A hurricane. It was Spain at the opening of the World Cup to the misfortune of Canada, scratched by the offensive and resolute play of Adrian Lock’s team, as efficient in corners as they are efficient in attack. History said the Canadiens had a six-to-four advantage in head-to-head matches, which was a selection to consider even if it was defensive. But Spain, which plays at home (in Terrassa and in front of some 3,000 supporters), has decided otherwise. And he did it big.
The duel has already started well from the draw, as captain María López guessed the side of the coin and chose the field. Ball in play and declaration of intent as soon as it starts because for one minute and 20 seconds the red sticks possession was split, side to side, though shallow. The talented Gigi Oliva was almost always in charge of this, acting as glue with the lead, from above or below, drawing passes that almost always sought to uncheck Belén Iglesias. Like in that free kick he took with a whipped pass – sliding the stick across the floor – that Belén barely extended into the box. But between little and nothing Canada was able to reply, clumsy in the preparation, sterile in the race and nil in the shooting. The ball was Spanish and so were the chances, driven by sprints and breaks from Lucía Jiménez, who won gold with every incursion she made, also from Belén Iglesias, a torment to the Canadian defense for her rebellion and his skill.
One, two and three times in a row, Xantal Giné proved it with his chained shots from penalty-corners. But he didn’t get away with it, deflected a shot, the defense and the goalkeeper succeeded. But in the fourth, also on the run, Xanti’s shot – as it is called in the locker room – was deflected by a rival stick and picked up by Belén Iglesias, who threw herself to the ground to sign the first goal, so that the public address would thunder my big night by Raphaël, song chosen for the festivities. It wouldn’t even be the last time.
Hannah Haugh, the attacker with the most bite in Canada, was struggling against windmills, the only one to generate danger with her conduct, at least a penalty corner. But there was no tutía in front of a whole Spain, far superior in all facets of the game. None, in any case, as in the corners, because that is how two more goals came. One was, of course, from Xantal, which almost did not break and burn the nets in style Olivier and Benji; the other, in her first shot, dry and tight, was from María López. But Spain had more and, in a play where the pieces came together -María López from the root, acceleration from Gigi and cross from Lucía Jiménez-, Begoña García put the stick to close the first act with a landslide as authoritative as he was expressive.

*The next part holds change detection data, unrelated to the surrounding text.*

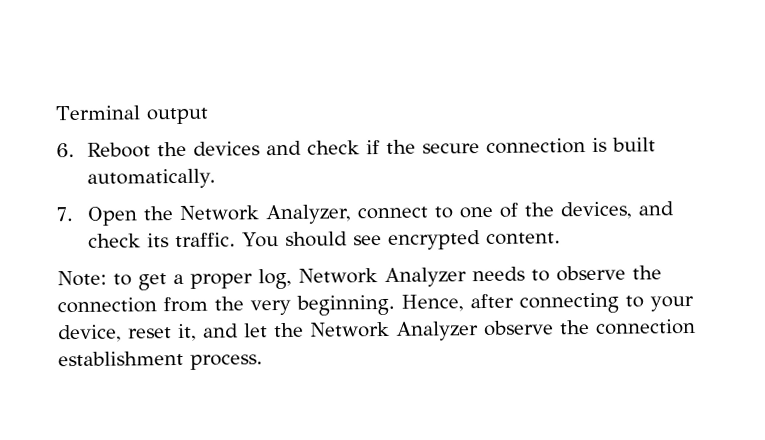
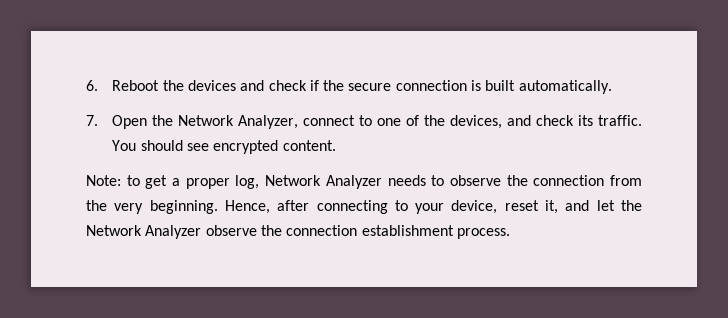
- Terminal output

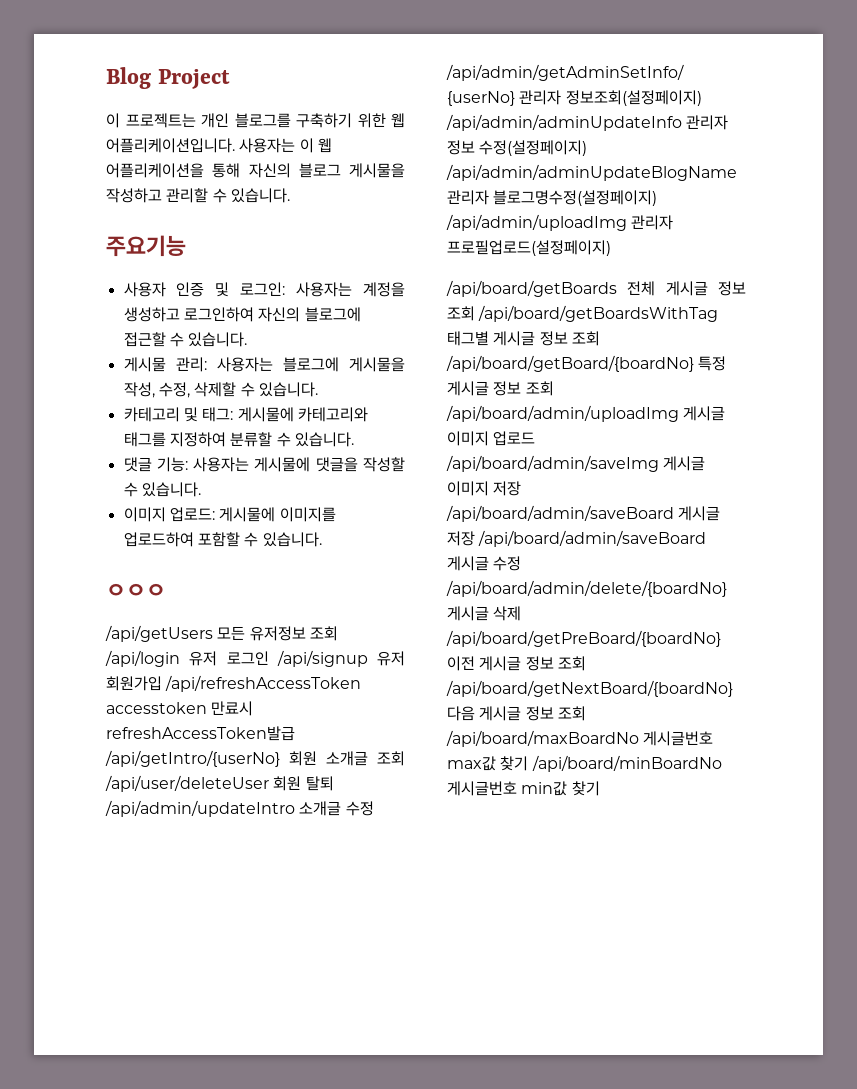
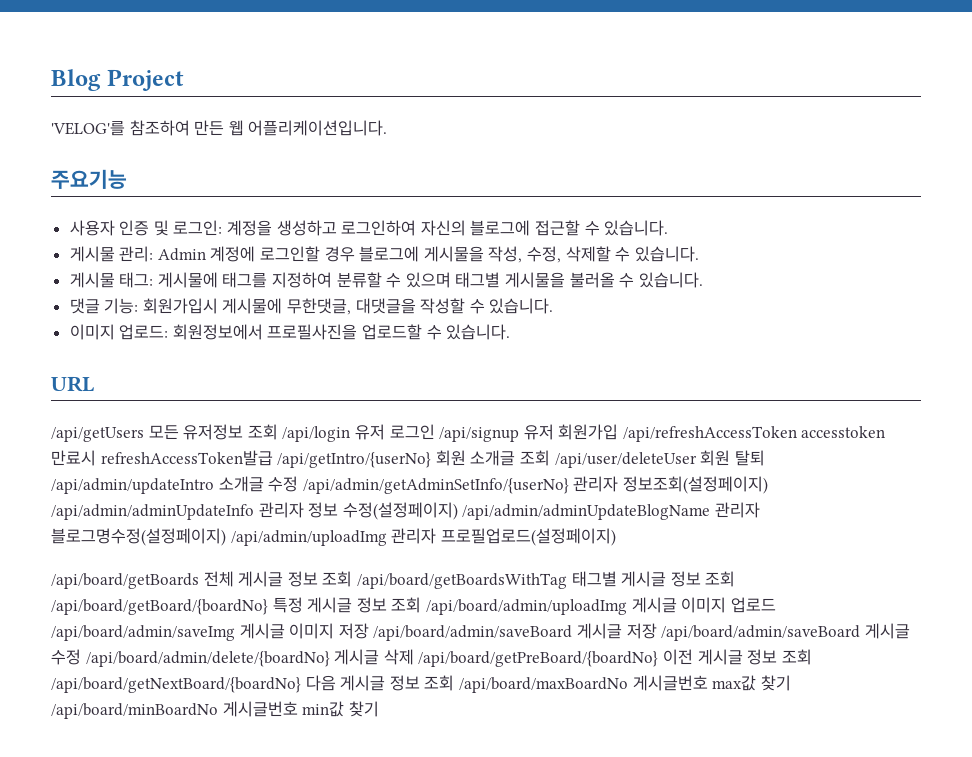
- 이 프로젝트는 개인 블로그를 구축하기 위한 웹 어플리케이션입니다. 사용자는 이 웹 어플리케이션을 통해 자신의 블로그 게시물을 작성하고 관리할 수 있습니다.
+ 'VELOG'를 참조하여 만든 웹 어플리케이션입니다.
- 사용자 인증 및 로그인: 사용자는 계정을 생성하고 로그인하여 자신의 블로그에 접근할 수 있습니다.
+ 사용자 인증 및 로그인: 계정을 생성하고 로그인하여 자신의 블로그에 접근할 수 있습니다.
- 게시물 관리: 사용자는 블로그에 게시물을 작성, 수정, 삭제할 수 있습니다.
+ 게시물 관리: Admin 계정에 로그인할 경우 블로그에 게시물을 작성, 수정, 삭제할 수 있습니다.
- 카테고리 및 태그: 게시물에 카테고리와 태그를 지정하여 분류할 수 있습니다.
+ 게시물 태그: 게시물에 태그를 지정하여 분류할 수 있으며 태그별 게시물을 불러올 수 있습니다.
- 댓글 기능: 사용자는 게시물에 댓글을 작성할 수 있습니다.
+ 댓글 기능: 회원가입시 게시물에 무한댓글, 대댓글을 작성할 수 있습니다.
- 이미지 업로드: 게시물에 이미지를 업로드하여 포함할 수 있습니다.
- ㅇㅇㅇ
+ 이미지 업로드: 회원정보에서 프로필사진을 업로드할 수 있습니다.
+ URL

Canada tried to recover by stretching the lines a little, but didn’t have the ingenuity to break Spain, putting in trouble the goalkeeper (anonymous last night) Laura Barrios. The Spanish coach also rotated and distributed efforts and minutes and the pace dropped, although Xantal came close to scoring another goal from a corner. Only a spectacular save from Faiczak prevented him from doing so. And more of the same happened in the final quarter, although Karli Johansen beat debutante Jana Martínez in a penalty corner to make up for the result against a Spain who already had their next game in sight – this Sunday. at 9:30 p.m.- , in the electrifying duel against the Argentinian Las Leonas, one of the big favorites.
“where legends are made [donde se hacen las leyendas]“, could we read on the tartan which surrounded the field of blue grass, the stadium in which the Spanish team won, in 1992, its only gold medal at the Olympic Games. Now it’s the World Cup and it’s unclear where this team will end up, but at the start they had an appetizer of caviar and oysters in their mouths, a game that places them as one of the teams to take into account in the fight for medals. Canada already knows this.